INSTRUCTIONS FOR THE TASK: Whenever the word "need" appears in a line of the data below, copy that line.

MATERIAL FOR THIS TASK:

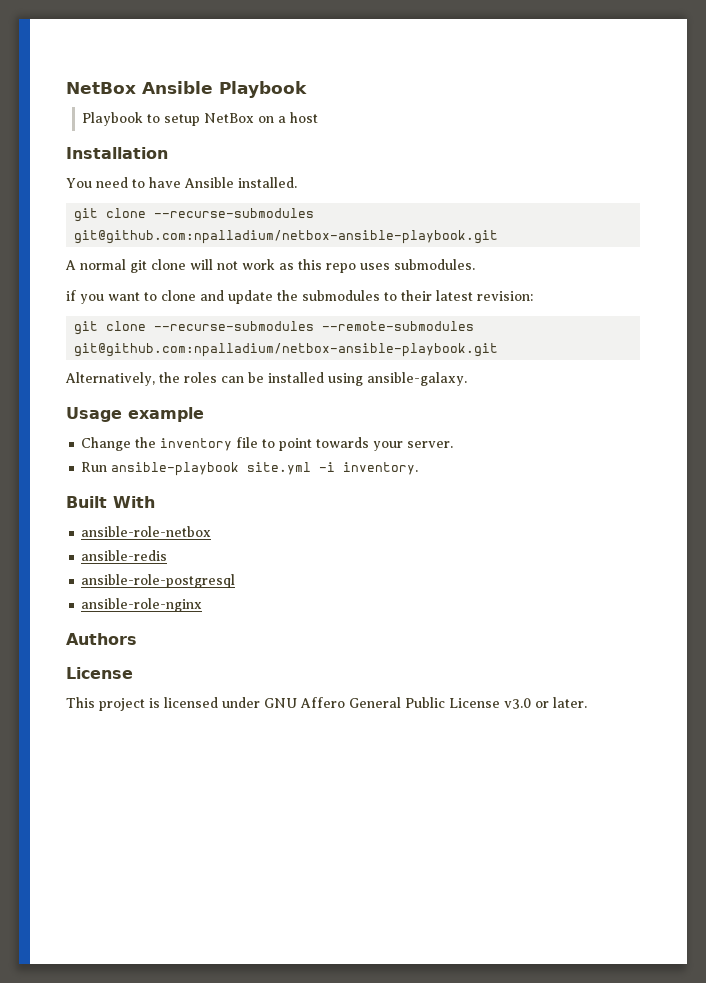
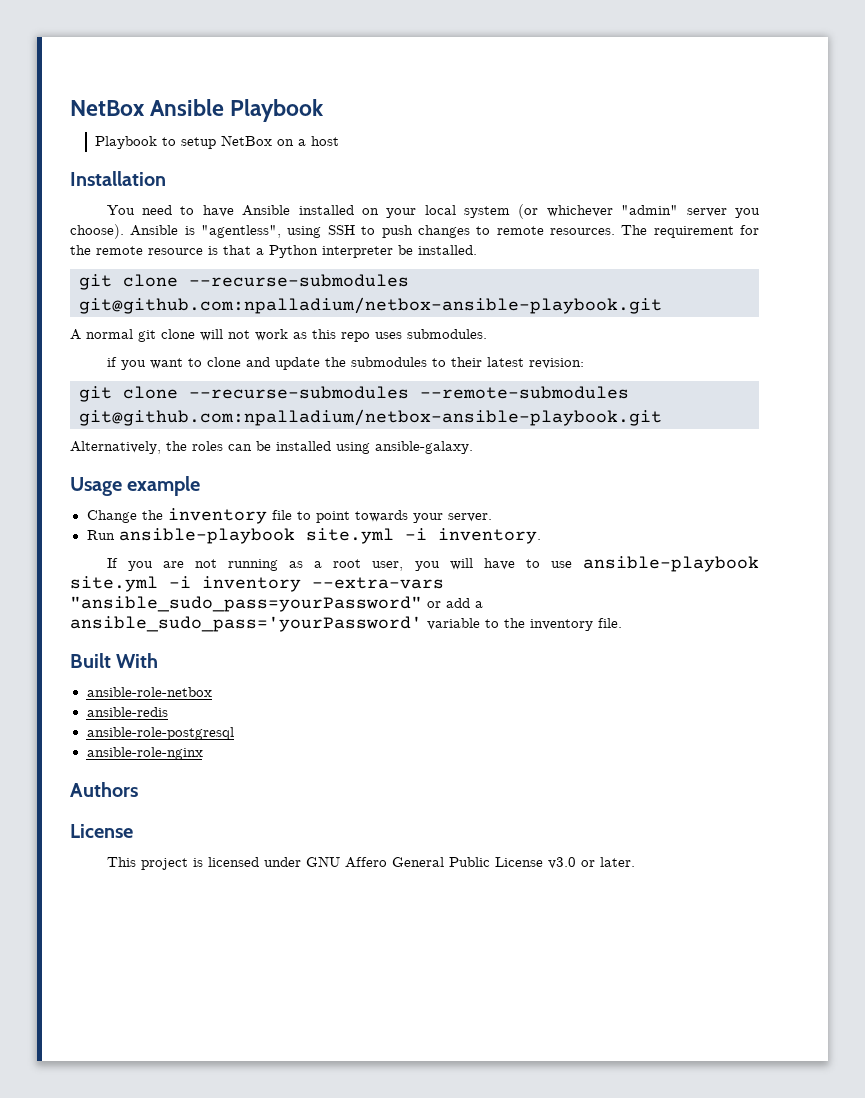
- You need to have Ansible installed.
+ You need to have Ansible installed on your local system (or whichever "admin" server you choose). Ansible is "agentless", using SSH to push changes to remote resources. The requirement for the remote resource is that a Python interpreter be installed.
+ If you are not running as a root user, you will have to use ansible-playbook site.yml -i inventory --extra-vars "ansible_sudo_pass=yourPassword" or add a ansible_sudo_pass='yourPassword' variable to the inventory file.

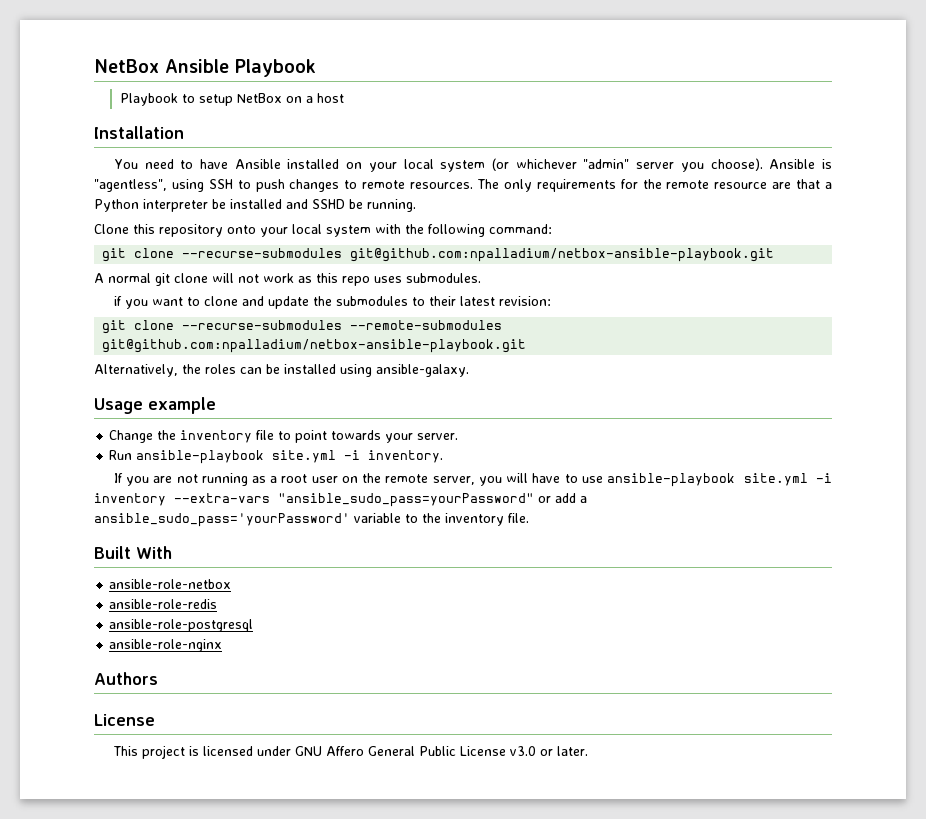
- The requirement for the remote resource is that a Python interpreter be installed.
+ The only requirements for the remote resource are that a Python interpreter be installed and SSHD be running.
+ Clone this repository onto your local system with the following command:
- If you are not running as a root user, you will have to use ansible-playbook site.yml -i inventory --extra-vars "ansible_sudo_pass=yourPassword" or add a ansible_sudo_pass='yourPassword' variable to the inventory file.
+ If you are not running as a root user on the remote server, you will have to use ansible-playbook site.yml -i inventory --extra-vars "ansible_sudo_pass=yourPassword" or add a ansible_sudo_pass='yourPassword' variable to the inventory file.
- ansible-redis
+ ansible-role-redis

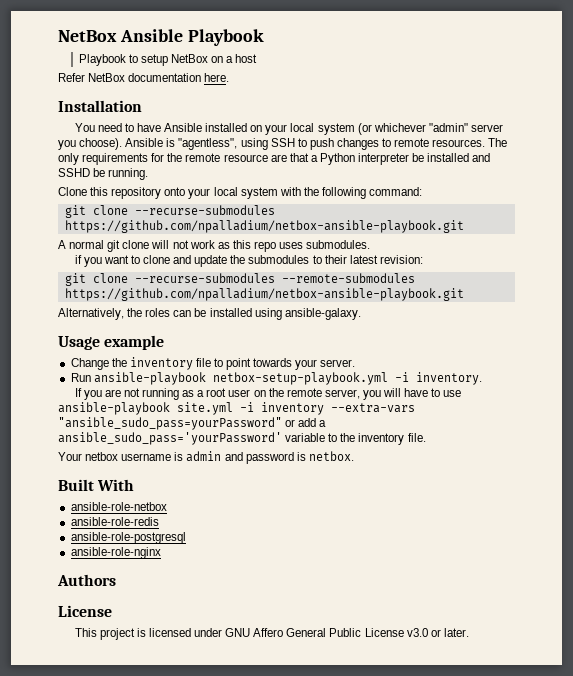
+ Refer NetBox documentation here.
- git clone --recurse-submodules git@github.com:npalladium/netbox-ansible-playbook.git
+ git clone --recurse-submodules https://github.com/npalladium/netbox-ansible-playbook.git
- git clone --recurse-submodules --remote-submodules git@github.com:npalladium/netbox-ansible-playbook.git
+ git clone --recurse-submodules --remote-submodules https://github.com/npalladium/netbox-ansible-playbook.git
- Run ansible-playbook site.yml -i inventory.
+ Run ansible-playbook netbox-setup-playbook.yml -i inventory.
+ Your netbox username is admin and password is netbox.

EXPECTED OUTPUT:
- You need to have Ansible installed.
+ You need to have Ansible installed on your local system (or whichever "admin" server you choose). Ansible is "agentless", using SSH to push changes to remote resources. The requirement for the remote resource is that a Python interpreter be installed.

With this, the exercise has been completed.